Читать «Закат и падение Римской империи. Том 4» онлайн - страница 72

Эдвард Гиббон

Разбросанная по селениям и городам недвижимая собственность популярных монастырей непрерывно увеличивалась с течением времени, но редко уменьшалась от каких-нибудь несчастных случайностей, а в первом веке их существования язычник Зосим злорадно заметил, что для пользы бедняков христианские монахи довели большую часть человеческого рода до нищенства. Пока в них не угасало первоначальное религиозное рвение, они были честными и милостивыми раздавателями тех щедрот, которые вверялись их попечению. Но их дисциплина ослабела от материального благосостояния; они стали гордиться своими богатствами и, наконец, стали расходовать эти богатства. Их траты на общую пользу можно было оправдывать их желанием придать особый блеск богослужению и тем благовидным предлогом, что для такого учреждения, которое должно существовать вечно, нужны и прочные здания. Но во все века церковной истории обнаруживалась нравственная распущенность выродившихся монахов, совершенно позабывших о первоначальной цели своего существования, предававшихся чувственным мирским наслаждениям, от которых они отреклись, и позорно употреблявших во зло богатства, которые были приобретены суровыми добродетелями основателей монастырей. Их естественный переход от таких тягостных и вредных для здоровья добродетелей к свойственным всему человечеству порокам едва ли способен возбуждать в душе философа чувство скорби или негодования.

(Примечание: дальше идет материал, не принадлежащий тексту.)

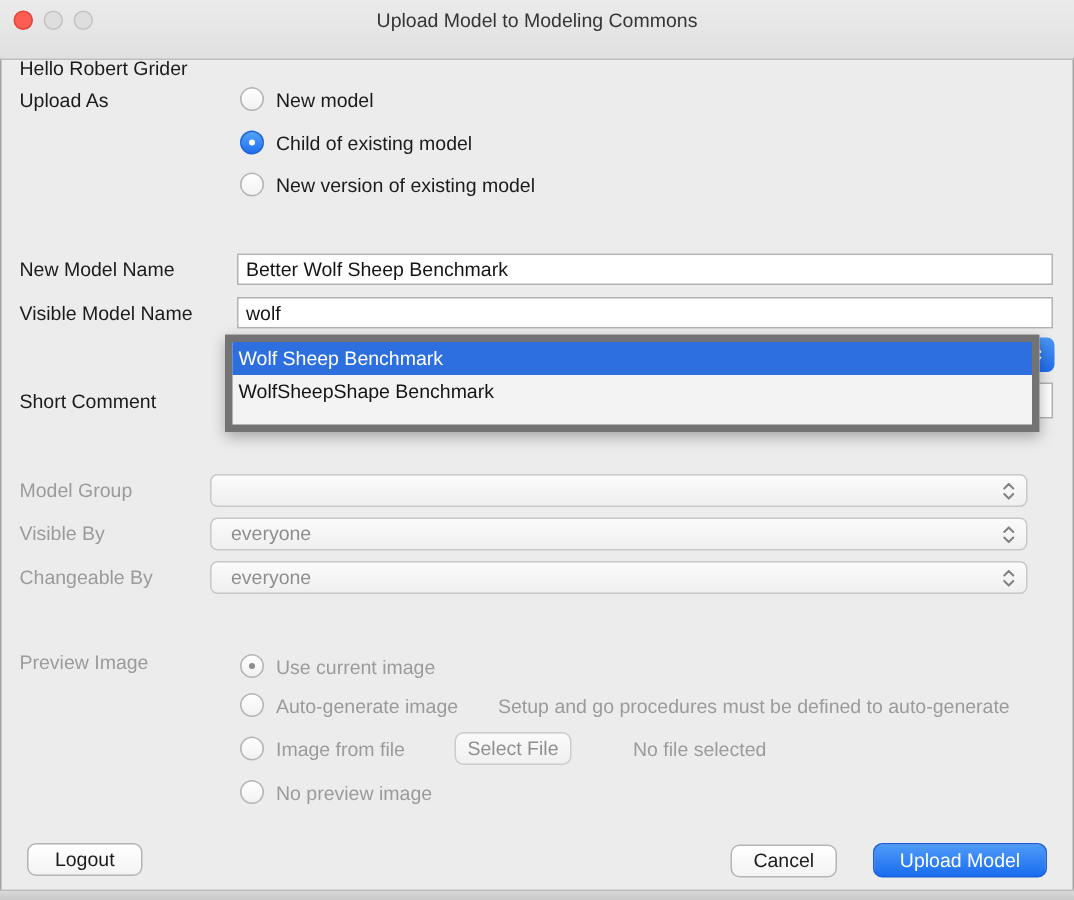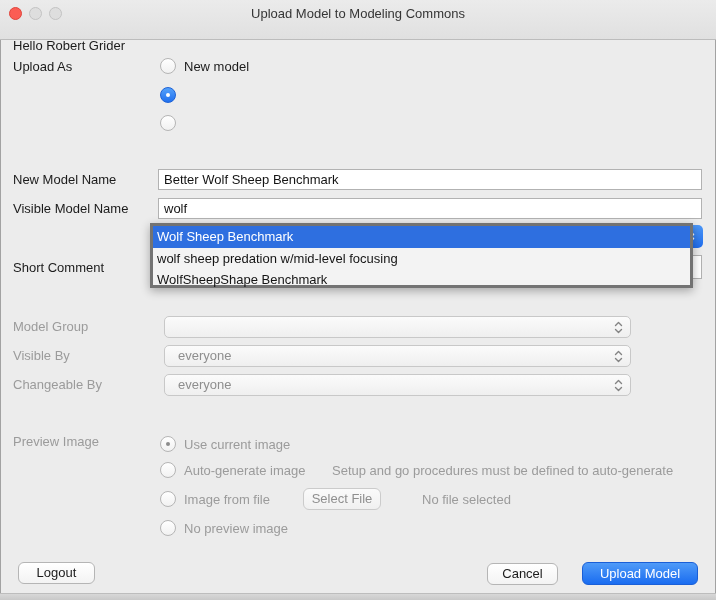--- a/index.html
+++ b/index.html
@@ -74,6 +74,7 @@
   <div class="rlabel" style="top:59px">New model</div>
 
   <div class="radio blue" style="top:87px"></div>
+  <div class="rlabel" style="top:88px">Child of existing model</div>
 
   <div class="radio" style="top:115px"></div>
 

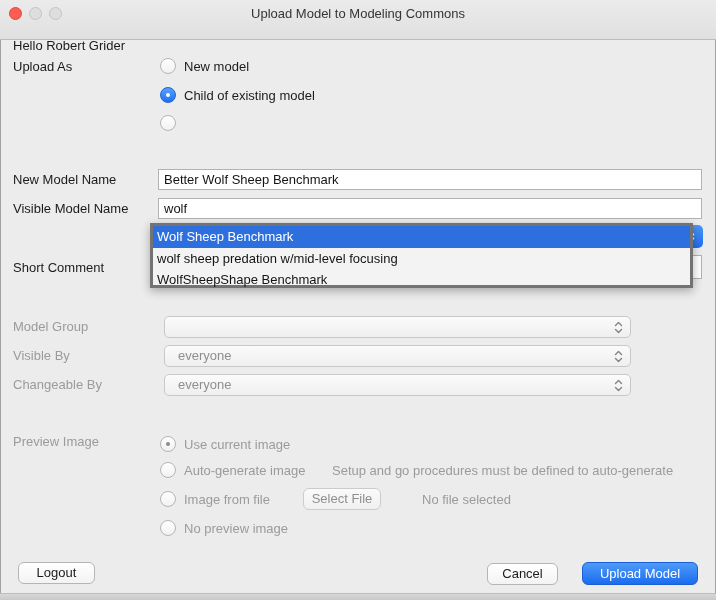--- a/index.html
+++ b/index.html
@@ -77,6 +77,7 @@
   <div class="rlabel" style="top:88px">Child of existing model</div>
 
   <div class="radio" style="top:115px"></div>
+  <div class="rlabel" style="top:116px">New version of existing model</div>
 
   <div class="label" style="top:172px">New Model Name</div>
   <input class="tinput" style="top: 169px;" value="Better Wolf Sheep Benchmark">

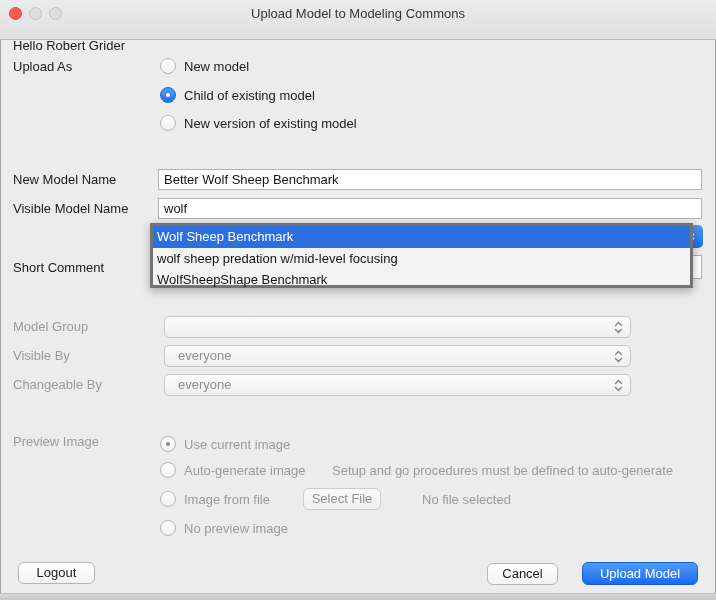--- a/index.html
+++ b/index.html
@@ -41,7 +41,7 @@
   .bluecombo .chev { top:5px; right:8px; }
 
   .dropdown { position:absolute; left:150px; top:223px; width:543px; height:65px;
-    background:#f3f3f3; border:3px solid #737373; box-sizing:border-box;
+    background:#f3f3f3; border:5px solid #737373; box-sizing:border-box;
     box-shadow:0 3px 9px rgba(0,0,0,0.3); z-index:10; }
   .dd-item { height:21px; line-height:21px; padding-left:4px; color:#141414; white-space:nowrap; overflow:hidden; }
   .dd-item.hl { background:#2e6fe0; color:#ffffff; height:22px; line-height:22px; }

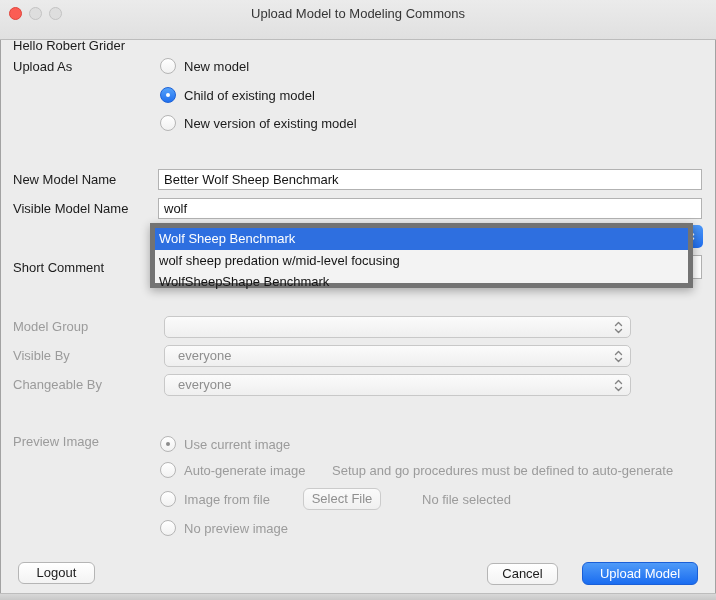--- a/index.html
+++ b/index.html
@@ -97,7 +97,6 @@
 
   <div class="dropdown">
     <div class="dd-item hl">Wolf Sheep Benchmark</div>
-    <div class="dd-item">wolf sheep predation w/mid-level focusing</div>
     <div class="dd-item">WolfSheepShape Benchmark</div>
   </div>
 

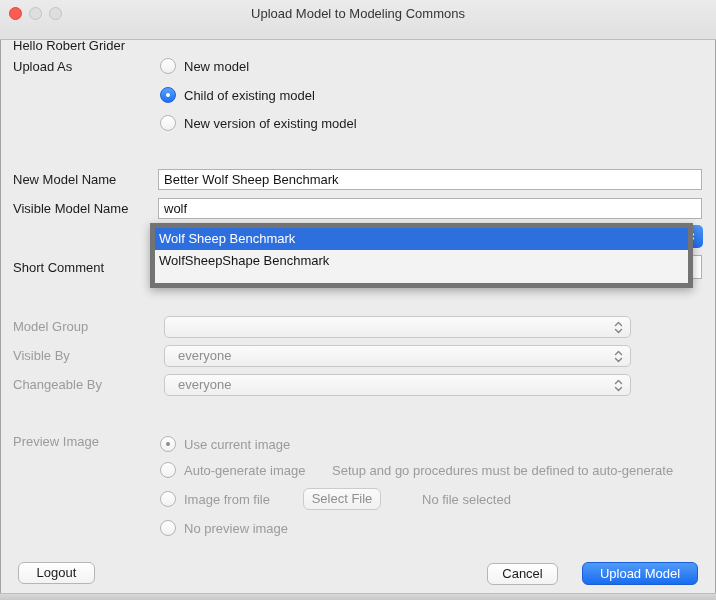--- a/index.html
+++ b/index.html
@@ -31,7 +31,7 @@
     border-radius:50%; background:#8c8c8c; }
   .rlabel { position:absolute; left:184px; height:16px; line-height:16px; white-space:nowrap; }
 
-  .select { position:absolute; left:164px; width:467px; height:22px; border:1px solid #c8c8c8;
+  .select { position:absolute; left:140px; width:545px; height:22px; border:1px solid #c8c8c8;
     border-radius:5px; background:linear-gradient(#fbfbfb,#efefef); box-sizing:border-box;
     color:#8e8e8e; line-height:20px; padding-left:13px; }
   .chev { position:absolute; right:7px; top:4px; }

Жизнь первобытных монахов проходила в покаянии и в уединении, не прерывавшихся теми разнообразными занятиями, которые наполняют время и развивают способности людей рассудительных, деятельных и привыкших жить в обществе себе подобных. Всякий раз, как им дозволялось переступить за порог монастыря, они выходили не иначе как вдвоем, наблюдали друг за другом и доносили друг на друга, а по возвращении домой должны были забыть или, по меньшей мере, молчать о том, что видели и слышали вне монастырских стен. Исповедовавшие православную веру чужеземцы находили гостеприимный приют в особых комнатах, но вступать с ними в опасную беседу могли только избранные престарелые монахи, отличавшиеся испытанной скромностью и преданностью. Иначе как в присутствии этих последних не мог принимать своих друзей или родственников тот добровольный невольник, который запирался в монастыре, и считалось в высшей степени достойным похвалы, если он огорчал нежно любящую сестру или престарелого отца упорным отказом говорить с ними и видеть их. Сами монахи проводили свою жизнь без всяких личных привязанностей в обществе людей, которых свела случайность и которых удерживала в одной и той же тюрьме неволя или предрассудок. У отрекшихся от мира фанатиков немного было таких мыслей или чувств, которые они желали бы разделить с другими; особыми разрешениями настоятеля определялись время и продолжительность их взаимных посещений, а за трапезой они сидели молча, закутавшись в свои капюшоны, недоступными и почти неузнаваемыми друг для друга. Умственная работа служит главным ресурсом для тех, кто живет в уединении; но ремесленники и крестьяне, которыми наполнялись монастыри, не были подготовлены своим воспитанием к каким-либо ученым занятиям. Они могли бы заниматься каким-нибудь ремеслом; но тщеславная уверенность в своем нравственном совершенстве заставляла их относиться с пренебрежением к ручному труду; да и не может ремесленник быть деятельным и предприимчивым, если он не находит поощрения в личной выгоде.